Por Marcelo Copello
(foto de abertura crédito: Shutterstock)
Nem sempre vinho é saúde. A vida do profissional da área é bem menos glamorosa do que se imagina. E pode ser altamente insalubre também. Enquanto os discípulos de Baco buscam como a maior das qualidades em um vinho o equilíbrio, em suas vidas esta harmonia por vezes se perde. O hedonismo do vinho pode nos levar a negligenciar a saúde.
Como sobreviver aos numerosos compromissos envolvendo comer e beber? Os jantares até tarde com no dia seguinte degustações logo cedo, à vezes de centenas de vinhos? Viagens longas, agenda intensa, às vezes a comida é muita e pesada, às vezes comida é, por longas horas, nenhuma. Como manter uma vida saudável?
Fiz esta pergunta a sete dos mais renomados profissionais do mundo do vinho, em vários países, e a um médico, é claro, e ao final conto minha experiência pessoal. Os sete consultados foram:
- Stephen Spurrier, um dos mais famosos especialistas ingleses e “pai” do Julgamento do Paris, e Editor Consultor na Revista Decanter (www.decanter.com/author/stevenspurrier).

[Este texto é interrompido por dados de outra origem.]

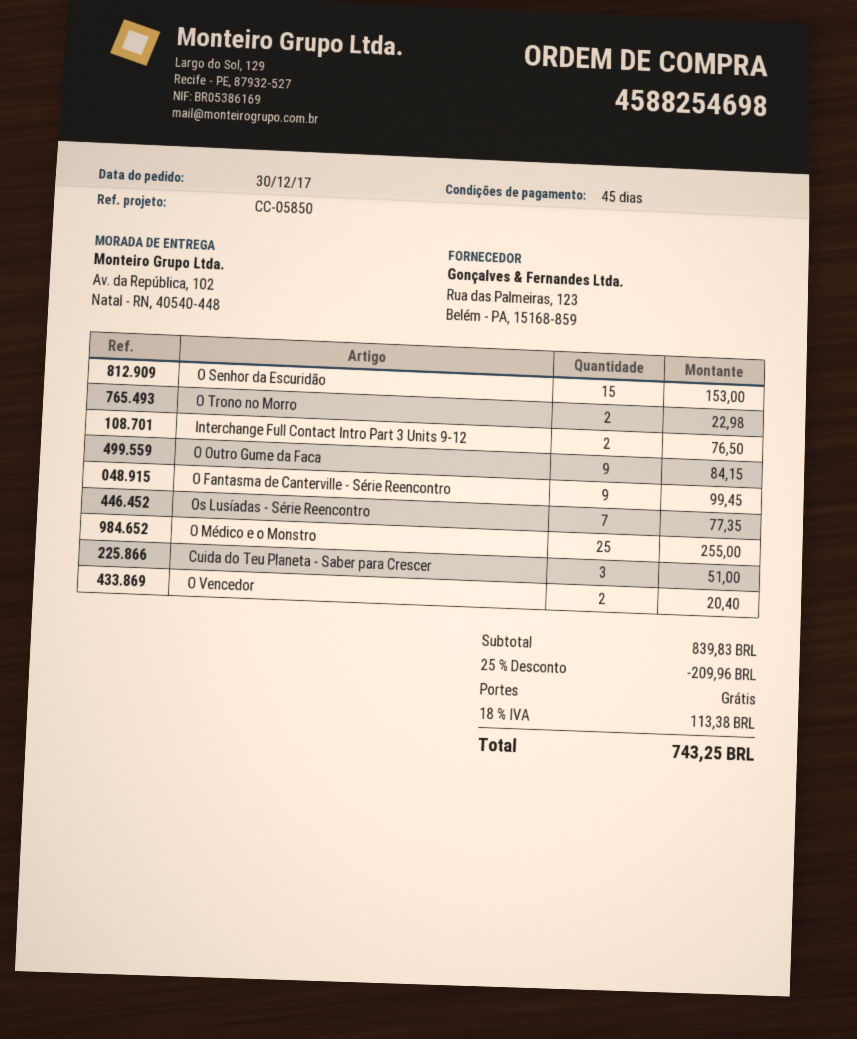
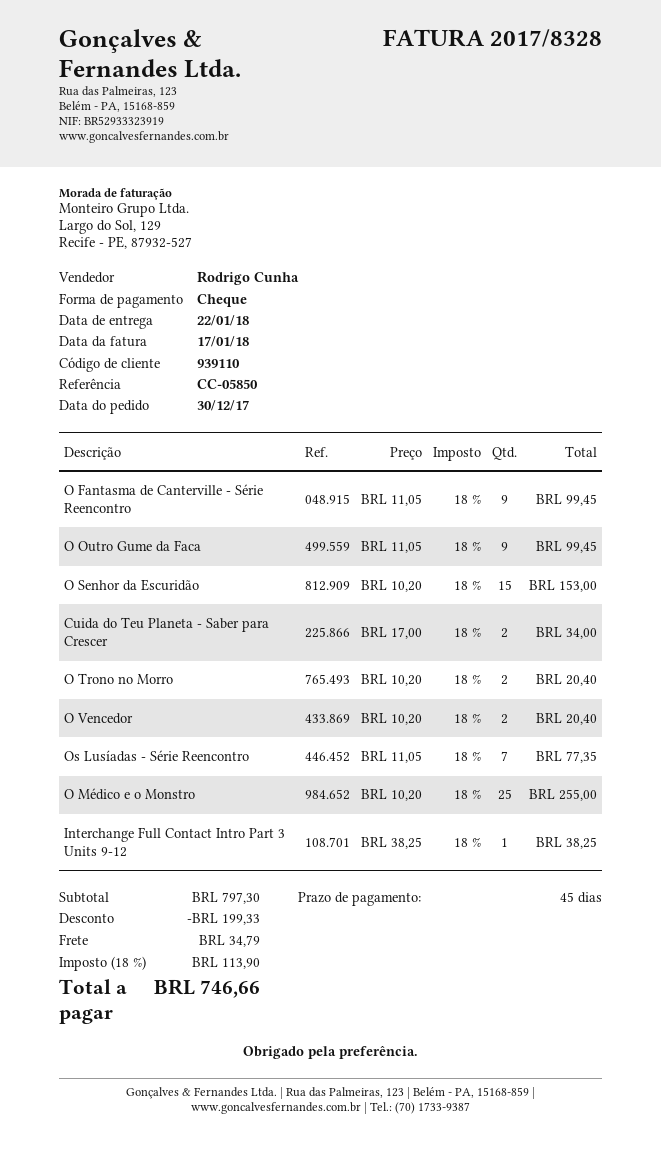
O Trono no Morro: 2 for 22.98 -> 2 for 20.40
Interchange Full Contact Intro Part 3 Units 9-12: 2 for 76.50 -> 1 for 38.25
O Outro Gume da Faca: 9 for 84.15 -> 9 for 99.45
Cuida do Teu Planeta - Saber para Crescer: 3 for 51.00 -> 2 for 34.00
subtotal: 839.83 -> 797.30
discount: 209.96 -> 199.33
shipping: 0.00 -> 34.79
tax: 18% = 113.38 -> 18% = 113.90
total: 743.25 -> 746.66

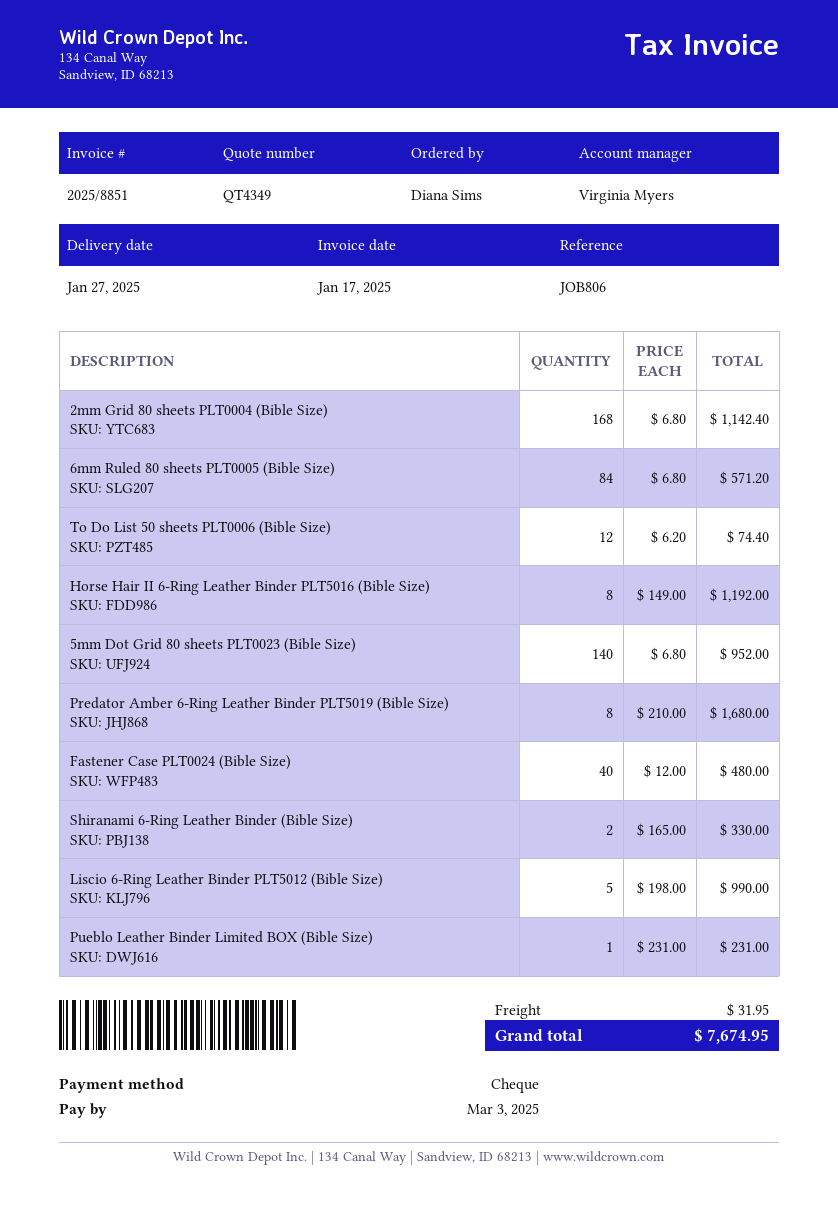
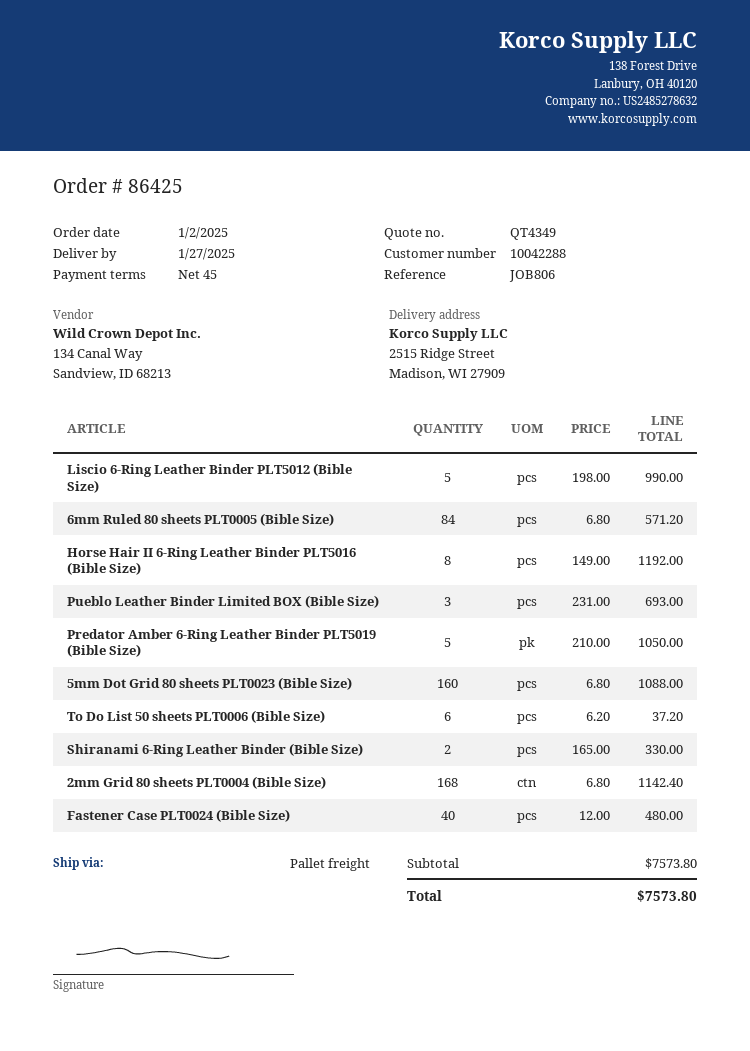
To Do List 50 sheets PLT0006 (Bible Size): 12 x 6.20 = 74.40 -> 6 x 6.20 = 37.20
5mm Dot Grid 80 sheets PLT0023 (Bible Size): 140 x 6.80 = 952.00 -> 160 x 6.80 = 1088.00
Predator Amber 6-Ring Leather Binder PLT5019 (Bible Size): 8 x 210.00 = 1680.00 -> 5 x 210.00 = 1050.00
Pueblo Leather Binder Limited BOX (Bible Size): 1 x 231.00 = 231.00 -> 3 x 231.00 = 693.00
shipping: 31.95 -> none
total: 7674.95 -> 7573.80

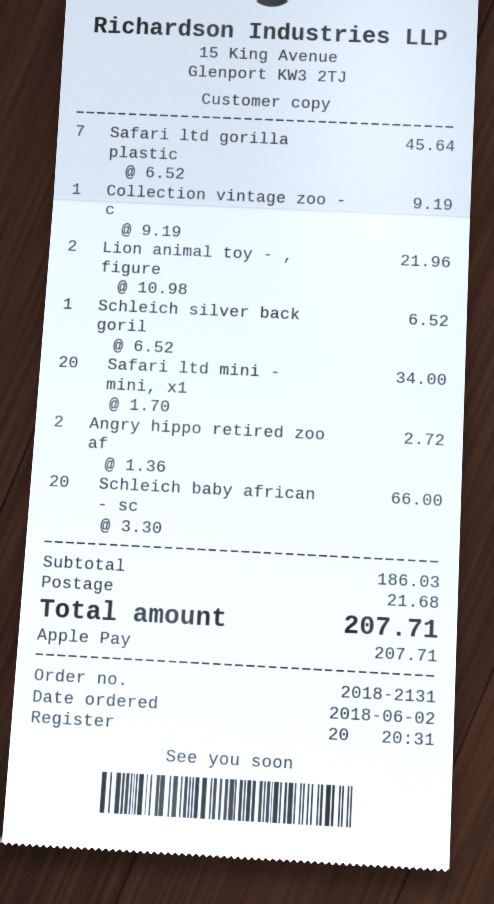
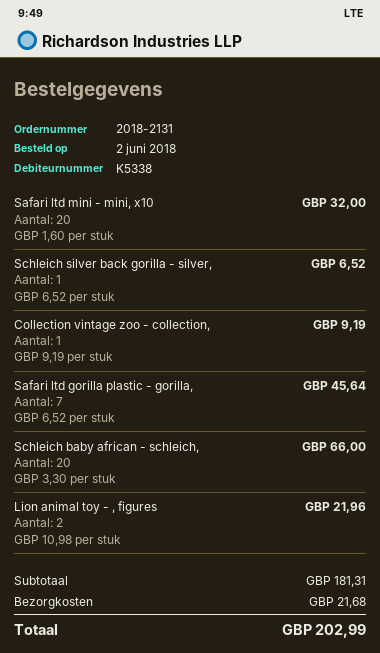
Safari ltd mini - mini, x1: 20 x 1.70 = 34.00 -> 20 x 1.60 = 32.00
Angry hippo retired zoo af: 2 x 1.36 = 2.72 -> none
subtotal: 186.03 -> 181.31
total: 207.71 -> 202.99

- Eduardo Chadwick, proprietário de um dos maiores grupos vinícolas do Chile e recém eleito MAN OF THE YEAR pela revista inglesa Decanter.
- Thierry Desseauve, um dos mais reputados críticos franceses, co-autor do guia Bettane & Desseauve.
- João Pires, Master Sommelier português radicado em Macau, Director of Wine na Melco Crown Entertainment
- Danio Braga, chef e sommelier, fundador da Associação Brasileira de Sommeliers.
- Christelle Guibert, Wine Director na The Conversion Fund, Londres-UK.
Para todos os entrevistados acima, o conceito é o mesmo, buscar a moderação. Todos também citaram atividade física, embora poucos tenham mencionado algum tipo de dieta.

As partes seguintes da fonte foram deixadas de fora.